Exercise details: Copies of all lines that contain "trigger" are needed; take them from the data below.

Provided information:
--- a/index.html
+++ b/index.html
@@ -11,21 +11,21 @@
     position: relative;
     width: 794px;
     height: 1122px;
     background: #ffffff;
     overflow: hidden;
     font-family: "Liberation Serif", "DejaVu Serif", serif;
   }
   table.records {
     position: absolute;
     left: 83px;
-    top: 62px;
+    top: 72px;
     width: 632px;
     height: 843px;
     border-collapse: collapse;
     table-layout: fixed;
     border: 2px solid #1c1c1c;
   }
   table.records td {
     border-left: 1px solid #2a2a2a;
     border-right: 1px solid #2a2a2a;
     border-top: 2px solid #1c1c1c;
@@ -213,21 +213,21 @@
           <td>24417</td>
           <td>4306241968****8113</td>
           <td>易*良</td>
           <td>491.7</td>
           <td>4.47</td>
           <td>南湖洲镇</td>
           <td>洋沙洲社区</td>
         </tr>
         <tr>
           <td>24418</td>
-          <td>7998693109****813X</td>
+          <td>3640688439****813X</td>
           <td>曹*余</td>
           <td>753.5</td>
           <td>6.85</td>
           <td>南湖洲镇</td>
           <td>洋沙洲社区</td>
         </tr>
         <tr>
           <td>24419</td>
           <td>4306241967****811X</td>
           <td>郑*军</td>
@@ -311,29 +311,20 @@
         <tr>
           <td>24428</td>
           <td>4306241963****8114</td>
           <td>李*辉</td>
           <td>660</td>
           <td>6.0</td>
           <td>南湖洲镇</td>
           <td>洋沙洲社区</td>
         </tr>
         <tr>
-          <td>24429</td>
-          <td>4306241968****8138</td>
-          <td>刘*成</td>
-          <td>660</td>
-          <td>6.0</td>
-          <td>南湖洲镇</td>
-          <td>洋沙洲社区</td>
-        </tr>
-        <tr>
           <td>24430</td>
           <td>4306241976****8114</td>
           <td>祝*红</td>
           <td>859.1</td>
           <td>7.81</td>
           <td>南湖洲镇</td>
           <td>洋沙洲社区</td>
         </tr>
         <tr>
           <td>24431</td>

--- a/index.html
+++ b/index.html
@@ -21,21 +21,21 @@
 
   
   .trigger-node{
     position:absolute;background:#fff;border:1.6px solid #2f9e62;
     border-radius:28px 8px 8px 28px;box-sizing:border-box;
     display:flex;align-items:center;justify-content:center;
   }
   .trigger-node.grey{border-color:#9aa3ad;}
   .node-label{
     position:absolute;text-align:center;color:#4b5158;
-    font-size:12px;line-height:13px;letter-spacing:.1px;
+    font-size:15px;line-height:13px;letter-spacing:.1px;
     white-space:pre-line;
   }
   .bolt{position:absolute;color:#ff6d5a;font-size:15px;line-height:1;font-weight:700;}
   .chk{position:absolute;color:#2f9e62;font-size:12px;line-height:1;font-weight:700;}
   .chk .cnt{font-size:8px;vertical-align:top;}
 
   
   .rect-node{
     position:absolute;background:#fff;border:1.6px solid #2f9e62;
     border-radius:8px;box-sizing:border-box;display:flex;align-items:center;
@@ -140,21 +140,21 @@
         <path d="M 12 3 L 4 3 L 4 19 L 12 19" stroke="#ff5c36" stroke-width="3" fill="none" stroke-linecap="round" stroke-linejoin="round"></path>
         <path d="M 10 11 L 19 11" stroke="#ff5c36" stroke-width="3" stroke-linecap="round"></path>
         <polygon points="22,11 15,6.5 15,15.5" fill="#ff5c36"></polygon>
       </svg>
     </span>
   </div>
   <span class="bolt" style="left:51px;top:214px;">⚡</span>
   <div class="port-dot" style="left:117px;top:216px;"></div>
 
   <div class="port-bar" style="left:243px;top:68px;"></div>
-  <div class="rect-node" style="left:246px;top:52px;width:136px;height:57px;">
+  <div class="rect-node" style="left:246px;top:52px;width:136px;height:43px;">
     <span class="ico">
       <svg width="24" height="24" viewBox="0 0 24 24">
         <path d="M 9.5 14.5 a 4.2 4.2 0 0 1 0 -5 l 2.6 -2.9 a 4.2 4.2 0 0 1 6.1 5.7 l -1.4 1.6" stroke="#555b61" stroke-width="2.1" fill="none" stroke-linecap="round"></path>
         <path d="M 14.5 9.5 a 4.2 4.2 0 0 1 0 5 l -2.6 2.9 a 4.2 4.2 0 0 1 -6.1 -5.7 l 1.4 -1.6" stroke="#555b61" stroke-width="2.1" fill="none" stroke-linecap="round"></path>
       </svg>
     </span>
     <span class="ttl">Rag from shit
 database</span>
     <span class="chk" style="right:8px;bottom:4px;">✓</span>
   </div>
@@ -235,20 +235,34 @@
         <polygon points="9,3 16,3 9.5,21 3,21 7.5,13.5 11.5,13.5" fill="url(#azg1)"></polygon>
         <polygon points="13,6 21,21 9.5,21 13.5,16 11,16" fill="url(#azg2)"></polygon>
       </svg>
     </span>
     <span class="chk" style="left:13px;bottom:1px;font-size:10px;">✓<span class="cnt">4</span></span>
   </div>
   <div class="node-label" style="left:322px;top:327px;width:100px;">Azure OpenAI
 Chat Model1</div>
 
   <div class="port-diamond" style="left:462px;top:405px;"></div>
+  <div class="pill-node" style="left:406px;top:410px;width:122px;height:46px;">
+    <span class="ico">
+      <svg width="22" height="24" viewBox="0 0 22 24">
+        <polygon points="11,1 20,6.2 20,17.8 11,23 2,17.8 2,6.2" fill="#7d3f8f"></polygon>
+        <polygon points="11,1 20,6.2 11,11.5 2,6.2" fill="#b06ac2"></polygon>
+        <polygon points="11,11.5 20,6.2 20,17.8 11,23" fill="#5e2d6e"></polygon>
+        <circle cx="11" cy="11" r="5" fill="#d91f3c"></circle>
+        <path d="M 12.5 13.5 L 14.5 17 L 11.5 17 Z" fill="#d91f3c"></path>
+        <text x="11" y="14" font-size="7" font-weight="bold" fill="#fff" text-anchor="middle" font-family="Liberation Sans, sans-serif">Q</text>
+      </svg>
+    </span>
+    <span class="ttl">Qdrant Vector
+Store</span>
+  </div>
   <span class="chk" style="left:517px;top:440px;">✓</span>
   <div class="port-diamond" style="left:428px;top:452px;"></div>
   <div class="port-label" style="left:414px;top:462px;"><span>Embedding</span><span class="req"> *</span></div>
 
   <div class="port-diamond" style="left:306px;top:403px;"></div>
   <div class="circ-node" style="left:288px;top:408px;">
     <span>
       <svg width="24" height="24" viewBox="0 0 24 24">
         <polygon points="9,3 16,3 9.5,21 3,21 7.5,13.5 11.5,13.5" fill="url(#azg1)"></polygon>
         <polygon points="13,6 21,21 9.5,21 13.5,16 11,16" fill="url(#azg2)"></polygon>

Solution to this problem:
   .trigger-node{
   .trigger-node.grey{border-color:#9aa3ad;}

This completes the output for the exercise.